* Task brief: What is needed is an exact copy of the records below, minus any pictures.

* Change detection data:

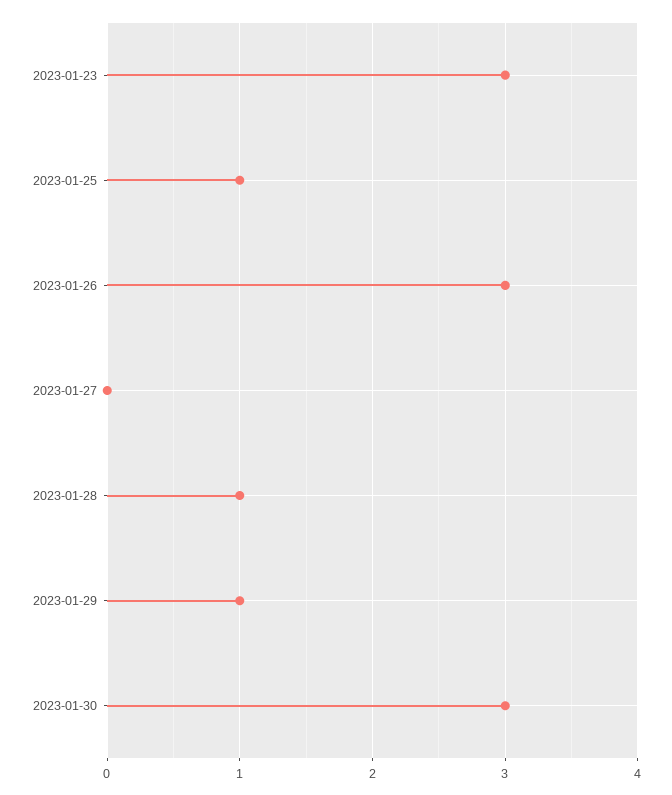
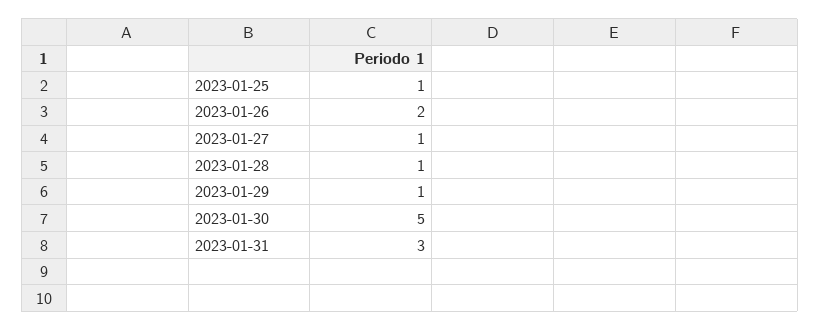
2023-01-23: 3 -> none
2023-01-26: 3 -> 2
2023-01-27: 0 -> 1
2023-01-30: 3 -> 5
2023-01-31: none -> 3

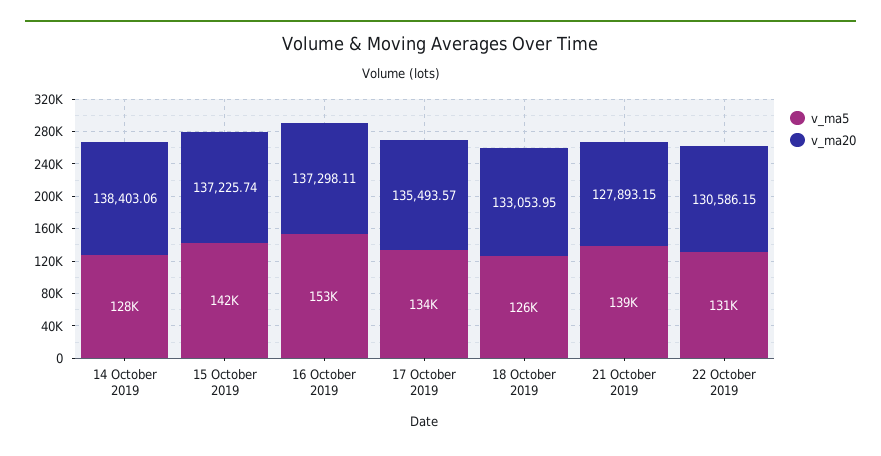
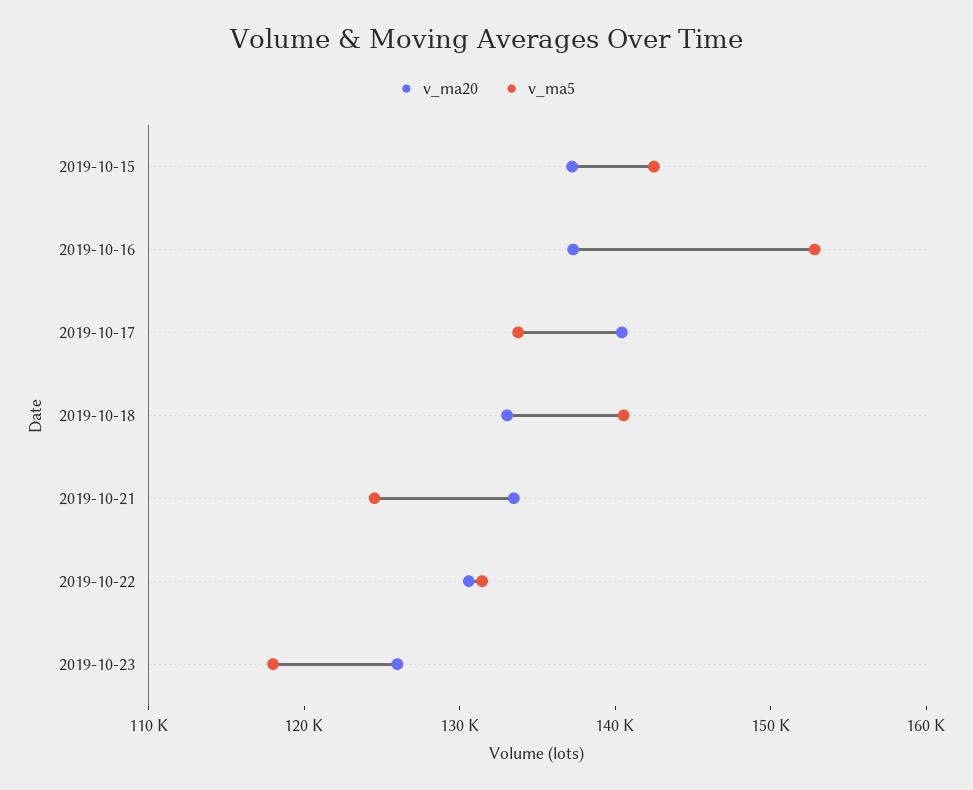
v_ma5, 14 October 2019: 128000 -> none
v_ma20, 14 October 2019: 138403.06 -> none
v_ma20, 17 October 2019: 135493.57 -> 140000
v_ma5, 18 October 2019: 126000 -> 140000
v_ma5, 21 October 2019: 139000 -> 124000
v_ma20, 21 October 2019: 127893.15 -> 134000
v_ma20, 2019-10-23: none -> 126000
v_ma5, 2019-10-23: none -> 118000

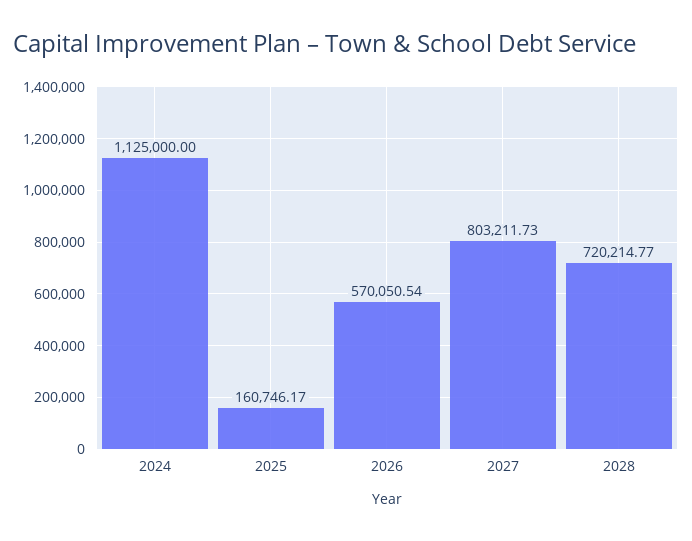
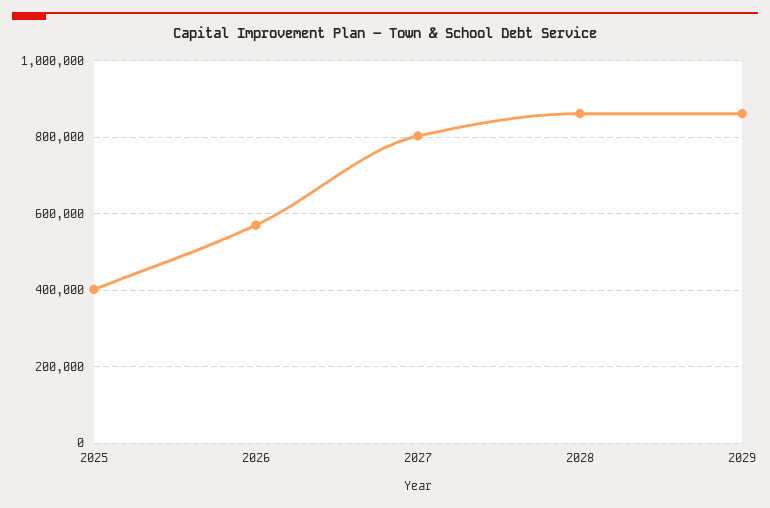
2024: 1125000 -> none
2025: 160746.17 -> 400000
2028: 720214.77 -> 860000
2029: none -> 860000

* Response to this task:
2023-01-23: 3 -> none
2023-01-26: 3 -> 2
2023-01-27: 0 -> 1
2023-01-30: 3 -> 5
2023-01-31: none -> 3

v_ma5, 14 October 2019: 128000 -> none
v_ma20, 14 October 2019: 138403.06 -> none
v_ma20, 17 October 2019: 135493.57 -> 140000
v_ma5, 18 October 2019: 126000 -> 140000
v_ma5, 21 October 2019: 139000 -> 124000
v_ma20, 21 October 2019: 127893.15 -> 134000
v_ma20, 2019-10-23: none -> 126000
v_ma5, 2019-10-23: none -> 118000

2024: 1125000 -> none
2025: 160746.17 -> 400000
2028: 720214.77 -> 860000
2029: none -> 860000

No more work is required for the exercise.